● **Task objective**: Transcribe the listing in full, word for word; pictures do not belong in the copy.

<<<<

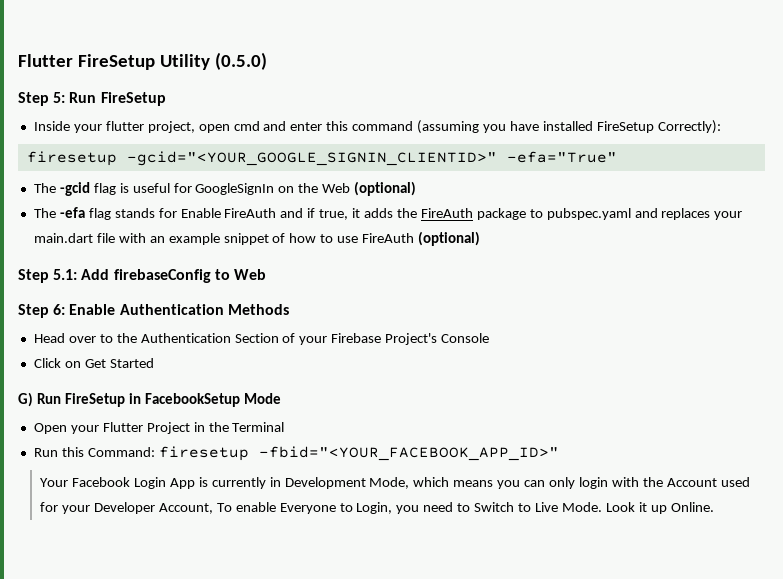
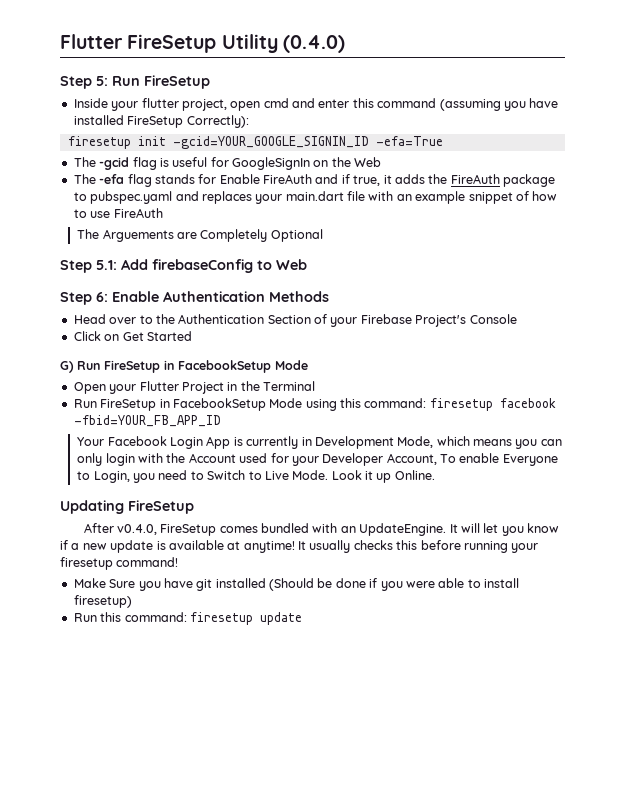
[214,52,267,70] (0.5.0) -> [282,35,345,53] (0.4.0)
[126,151,617,166] -gcid="<YOUR_GOOGLE_SIGNIN_CLIENTID>" -efa="True" -> [137,136,443,149] init -gcid=YOUR_GOOGLE_SIGNIN_ID -efa=True
[354,181,417,196] (optional) -> (382, 162) none
[418,231,481,246] (optional) -> [77,229,323,242] // The Arguements are Completely Optional
[61,446,559,461] this Command: firesetup -fbid="<YOUR_FACEBOOK_APP_ID>" -> [100,398,556,411] [73,415,221,427] FireSetup in FacebookSetup Mode using this command: firesetup facebook -fbid=YOUR_FB_APP_ID
(714, 507) none -> [60,500,194,514] [83,523,560,536] [60,540,539,553] [60,557,179,570] [73,578,519,591] [73,595,132,608] [73,612,302,625] // Updating FireSetup // After v0.4.0, FireSetup comes bundled with an UpdateEngine. It will let you know if a new update is available at anytime! It usually checks this before running your firesetup command! // Make Sure you have git installed (Should be done if you were able to install firesetup) // Run this command: firesetup update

>>>>

● **Solution below**:
[214,52,267,70] (0.5.0) -> [282,35,345,53] (0.4.0)
[126,151,617,166] -gcid="<YOUR_GOOGLE_SIGNIN_CLIENTID>" -efa="True" -> [137,136,443,149] init -gcid=YOUR_GOOGLE_SIGNIN_ID -efa=True
[354,181,417,196] (optional) -> (382, 162) none
[418,231,481,246] (optional) -> [77,229,323,242] // The Arguements are Completely Optional
[61,446,559,461] this Command: firesetup -fbid="<YOUR_FACEBOOK_APP_ID>" -> [100,398,556,411] [73,415,221,427] FireSetup in FacebookSetup Mode using this command: firesetup facebook -fbid=YOUR_FB_APP_ID
(714, 507) none -> [60,500,194,514] [83,523,560,536] [60,540,539,553] [60,557,179,570] [73,578,519,591] [73,595,132,608] [73,612,302,625] // Updating FireSetup // After v0.4.0, FireSetup comes bundled with an UpdateEngine. It will let you know if a new update is available at anytime! It usually checks this before running your firesetup command! // Make Sure you have git installed (Should be done if you were able to install firesetup) // Run this command: firesetup update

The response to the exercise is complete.